Precoupling of alpha-2B adrenergic receptors and G-proteins in transfected PC-12 cell membranes: influence of pertussis toxin and a lysine-directed cross-linker

Abstract

The ability of pertussis toxin (PTX) pretreatment to alter the binding of [3H]rauwolscine (RAU) to alpha-2B adrenergic receptors expressed in PC12 cells was examined. PTX caused a 30% increase in the Bmax for [3H]RAU and reduced its KD, whereas in the added presence of Na+ and Gpp(NH)p binding was increased to 75% above the level in untreated membranes. Because all three agents act to reduce receptor/G-protein affinity, the increased binding may reflect extensive precoupling of the alpha-2B receptor.
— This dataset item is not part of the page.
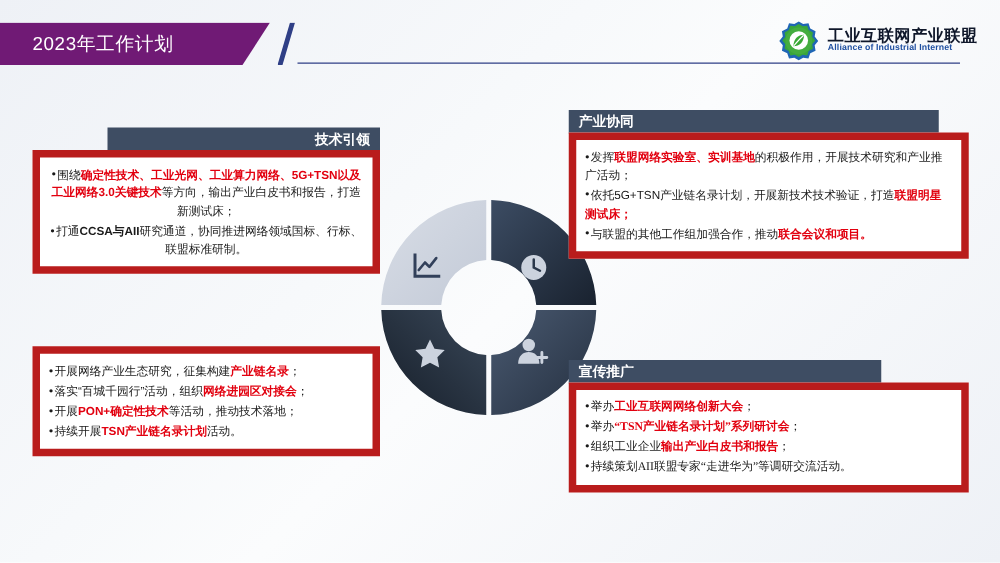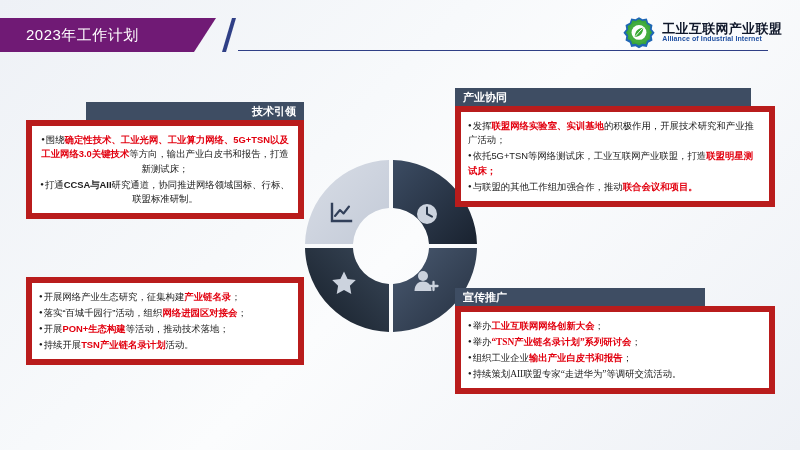"依托5G+TSN等网络测试床，工业互联网产业联盟，打造" span { text: 5G+TSN等网络测试床，工业互联网产业联盟 -> 5G+TSN产业链名录计划，开展新技术技术验证 }
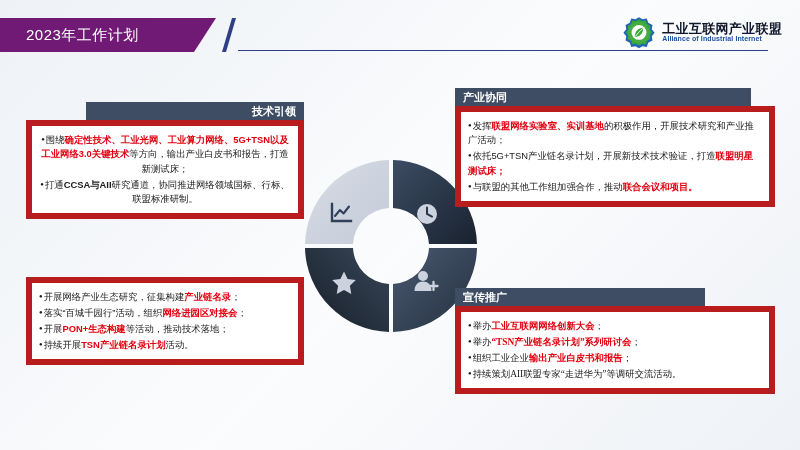"PON+生态构建" span.hl { text: PON+生态构建 -> PON+确定性技术 }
The affinity of the agonist epinephrine in displacing [3H]RAU was normally reduced by both Na+ and Gpp(NH)p; however, in PTX-treated membranes the effect of Gpp(NH)p was eliminated, and Na+ remained effective. The lysine-directed cross-linking reagent ethyleneglycol bis(succinimidyl)succinate (EGS) was utilized in an attempt to cross-link precoupled receptor and G-protein. Maximal [3H]RAU binding was reduced by EGS in a time- and dose-dependent manner, and this action was reversed by prior incubation with Na+ and Gpp(NH)p, suggesting that EGS did indeed cross-link receptor and G-protein. RAU and epinephrine each provided protection against the effect of EGS. The inclusion of Na+ and Gpp(NH)p during [3H]RAU binding studies was able to restore maximal binding in EGS-treated membranes to the same level as untreated membranes. These results indicate that in the absence of Na+ and Gpp(NH)p at least 40% of the total alpha-2B adrenergic receptors in these membranes exist as a precoupled receptor/G-protein complex which fails to bind [3H]RAU.